Miwa Sado, jornalista na estação pública do Japão NHK, morreu depois de ter feito 159 horas extraordinárias mensais, tendo apenas tido dois dias de folga num mês. O excesso de trabalho da jornalista de 31 anos fez com que esta tivesse sofrido um ataque cardíaco fatal, conta o The Guardian, citado pelo Notícias ao Minuto.

Foi a própria empresa a tornar o caso público. A jornalista morreu, três dias, depois de cobrir as eleições da assembleia da área metropolitana de Tóquio e as eleições para a câmara alta do parlamento japonês.

O anúncio da morte da jornalista acontece precisamente um ano depois de Dentsu, trabalhador numa agência de publicidade ter também morrido por excesso de trabalho. O caso de Dentsu originou um debate nacional sobre a atitude do Japão em relação ao equilíbrio entre a vida e o excesso de trabalho.

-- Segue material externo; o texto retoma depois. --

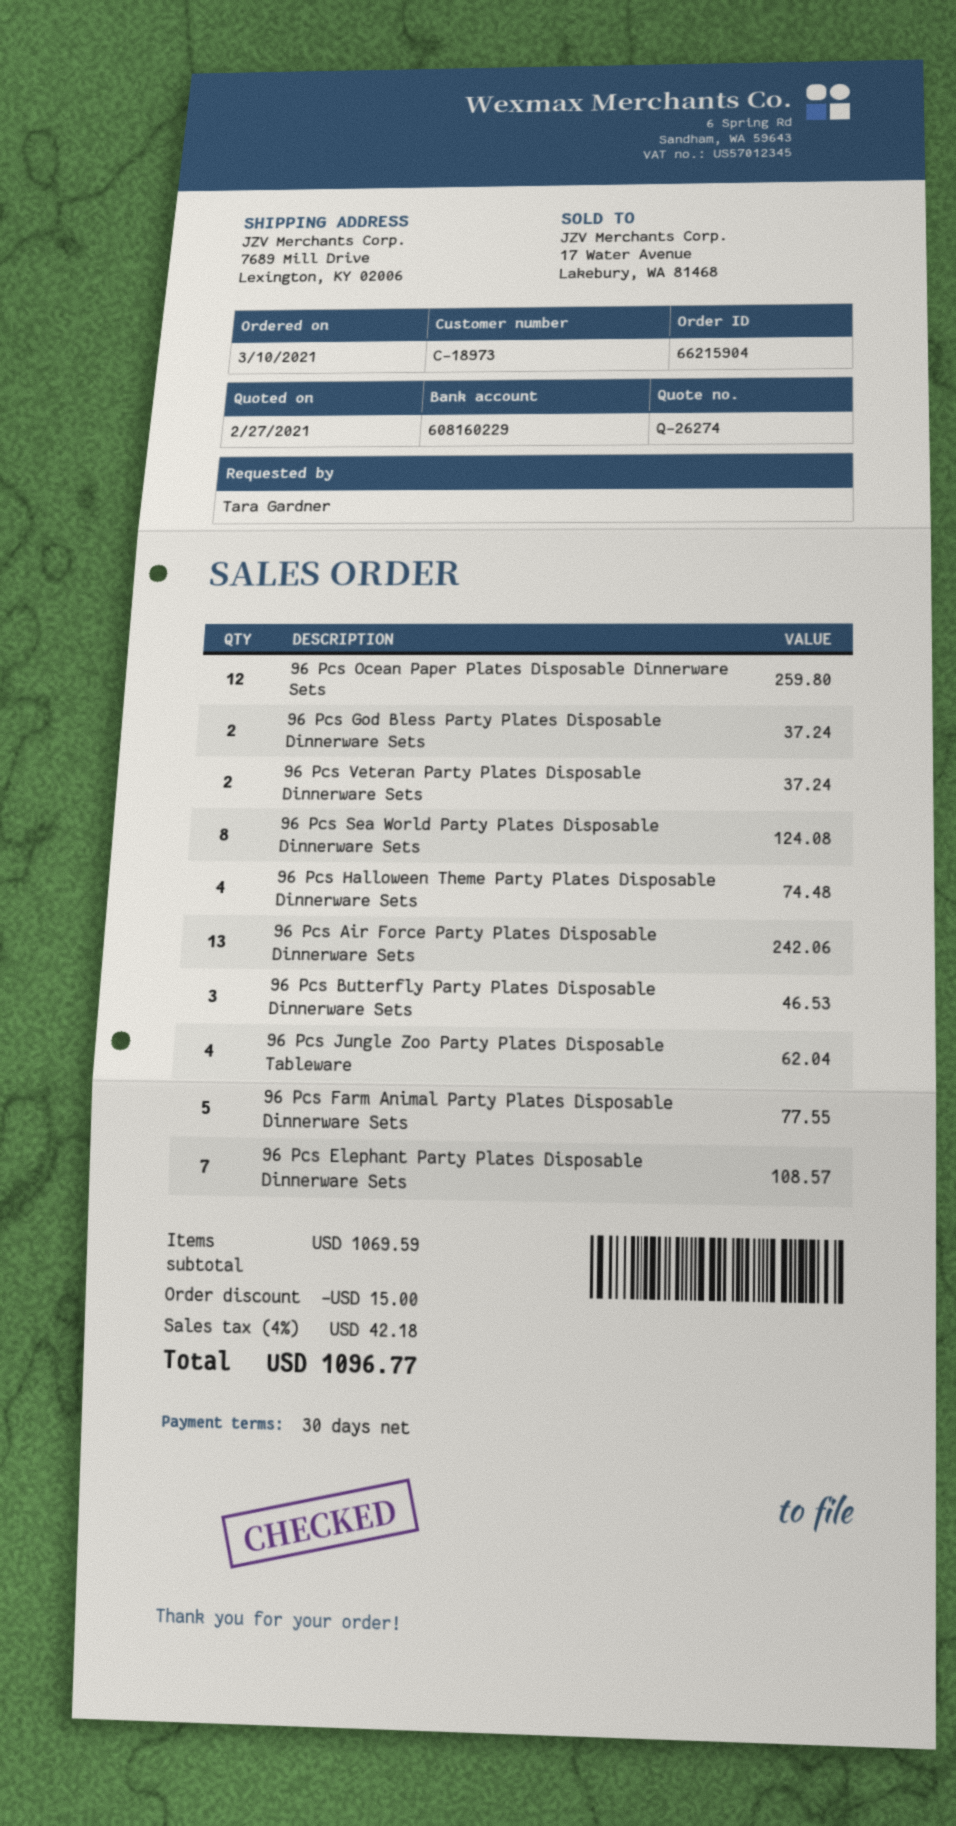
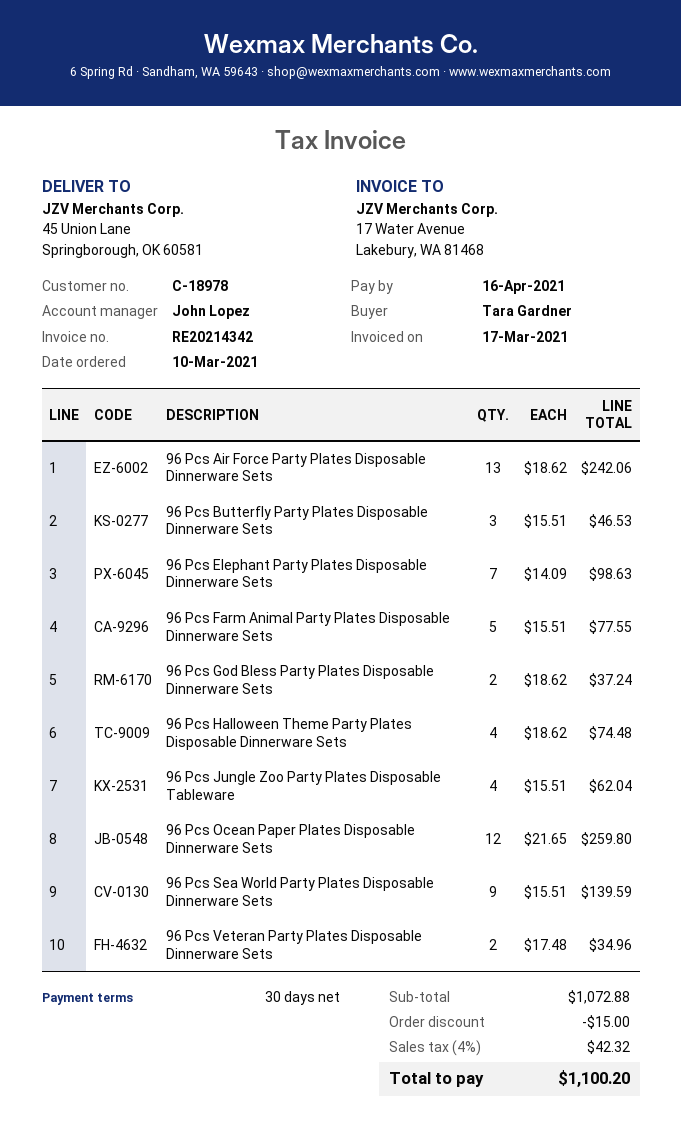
customer number: C-18973 -> C-18978
ship to: 7689 Mill Drive, Lexington, KY 02006 -> 45 Union Lane, Springborough, OK 60581
96 Pcs Veteran Party Plates Disposable Dinnerware Sets: 2 for 37.24 -> 2 for 34.96
96 Pcs Sea World Party Plates Disposable Dinnerware Sets: 8 for 124.08 -> 9 for 139.59
96 Pcs Elephant Party Plates Disposable Dinnerware Sets: 7 for 108.57 -> 7 for 98.63
subtotal: 1069.59 -> 1072.88
tax: 4% = 42.18 -> 4% = 42.32
total: 1096.77 -> 1100.20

Em 2015, uma mulher pôs termo à própria vida por estar "fisicamente e mentalmente despedaçada". Matsuri Takahashi, de 24 anos, tinha trabalhado mais de 100 horas extra nos meses antes de se ter suicidado. Segundo nota ainda o The Guardian, mais de dois mil japoneses suicidaram-se devido a questões relacionadas com stress no trabalho no ano passado. Outras dezenas de trabalhadores morreram de ataques cardíacos, acidentes vasculares cerebrais e outras condições provocadas por gastar muito tempo no trabalho.